General transcription convention & transcription resources
Contents
- Quick tips/things to keep in mind while transcribing
- General guide to transcribing corpus data
- BLIP cuarated transcription resources
Quick tips
1. Punctuation and capitalisation in annotations are not necessary
Utterances do not need capitalisation and punctuation when transcribed. There are a few exceptions that we allow. These include:
- Censoring personal information (e.g., BABYNAME, CONFIDENTIAL) See Privacy Matters for more information.
- Question marks (?) e.g., what is that?
- Ellipsis to indicate stuttering/interrupted speech (…) e.g. She told me that she t… took the taxi.
- Ellipsis can also be used to indicate a parent prompting children on words e.g.,
Mum: a pink um...
Child: brella
- Ellipsis can also be used to indicate a parent prompting children on words e.g.,
- Tildes (~) to indicate long languageless words (e.g., oh~)
- In our recordings, words may be dragged out longer than usual as the recordings are usually child-directed. There is no need to label such instances with tildes. Thus, tildes should only be used for languageless words.

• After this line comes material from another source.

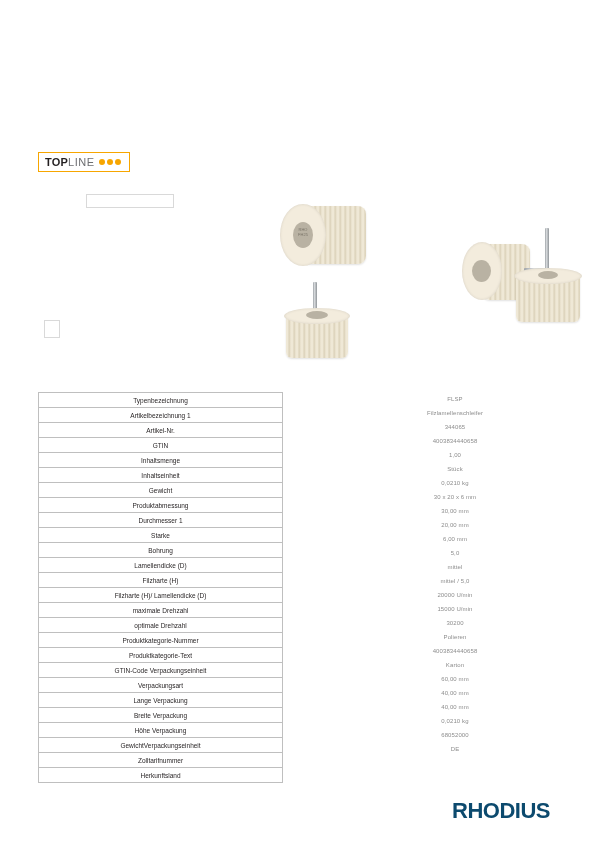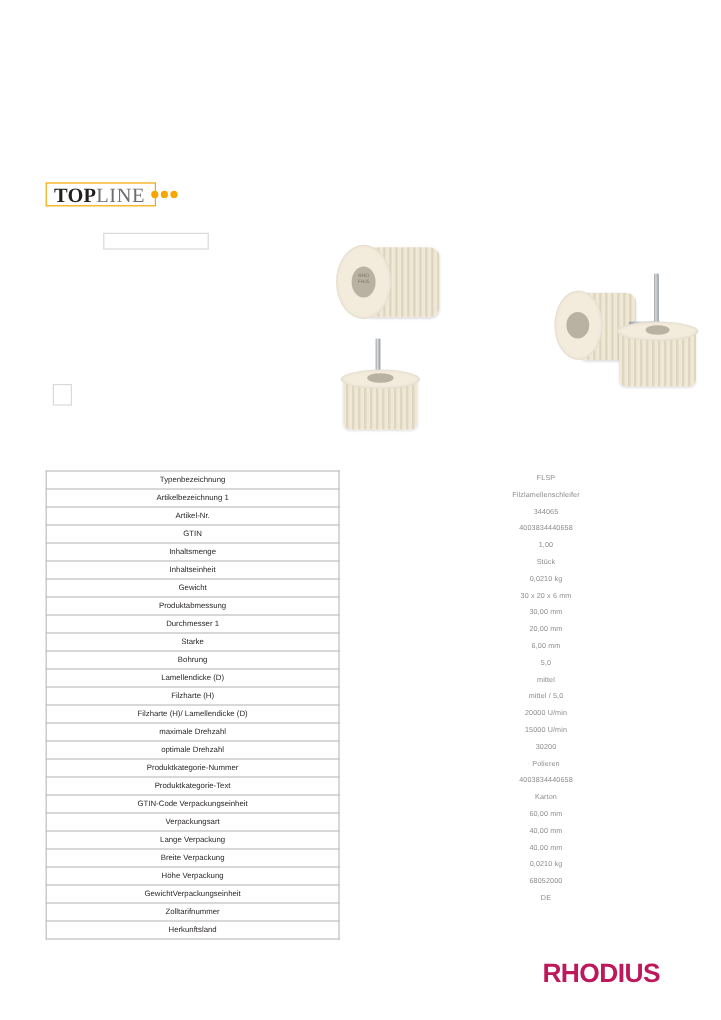"TOPLINE" .topline-text { font-family: Liberation Serif, serif -> none; font-size: 17px -> 11px }
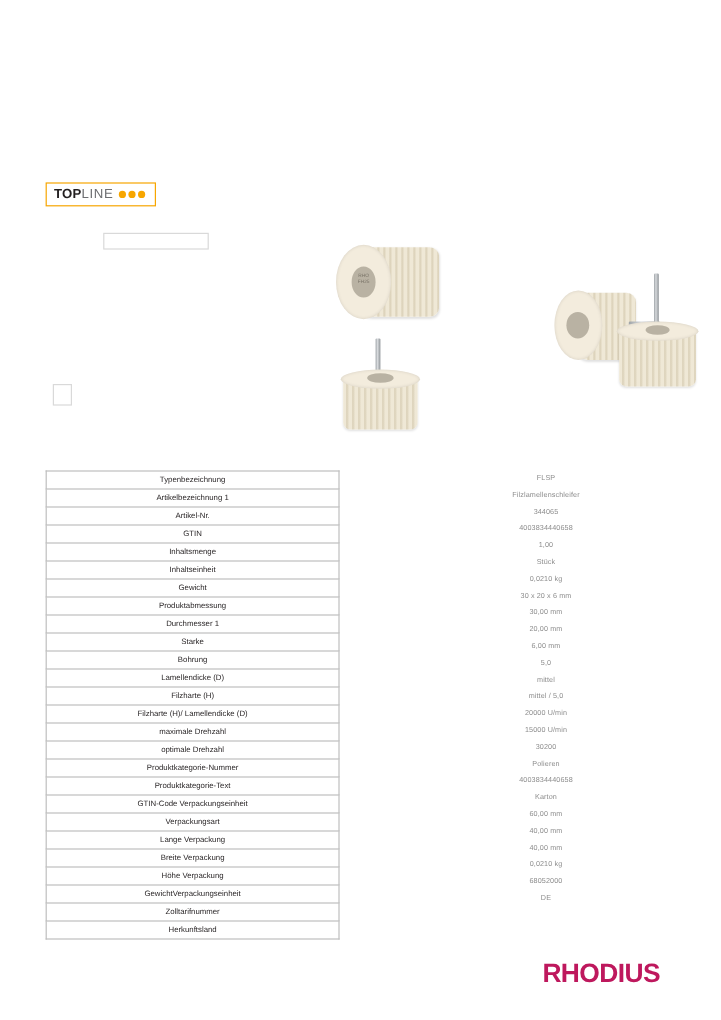"RHODIUS" .footer-logo .logo-text { color: #be185d -> #0c4a6e }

- Colons/equal/plus signs used within the special coding conventions e.g., :v:laughing (see List of Special Codes section of the wiki)
- Three pound signs (###) to indicate unintelligible/inaudible speech.
- Do note that ### is a standalone token and should not be with anything else, e.g.
:m:###
or:si:###
.
- Do note that ### is a standalone token and should not be with anything else, e.g.
- Apostrophes (‘) in contractions e.g., can’t, don’t, shouldn’t
- Hyphens (-) for word connecting forms e.g., jalan-jalan
2. Don’t delete unused tiers in the template.
Right click on the tier panel and hide them if they are getting in your way
3. Adjust the horizontal and vertical zooms for more accurate transcription
Adjust the vertical zoom (right click on the waveform > Vertical Zoom > adjust the %) and horizontal zoom (adjust the slider at the bottom right of the ELAN screen) to help you see the waveform clearly.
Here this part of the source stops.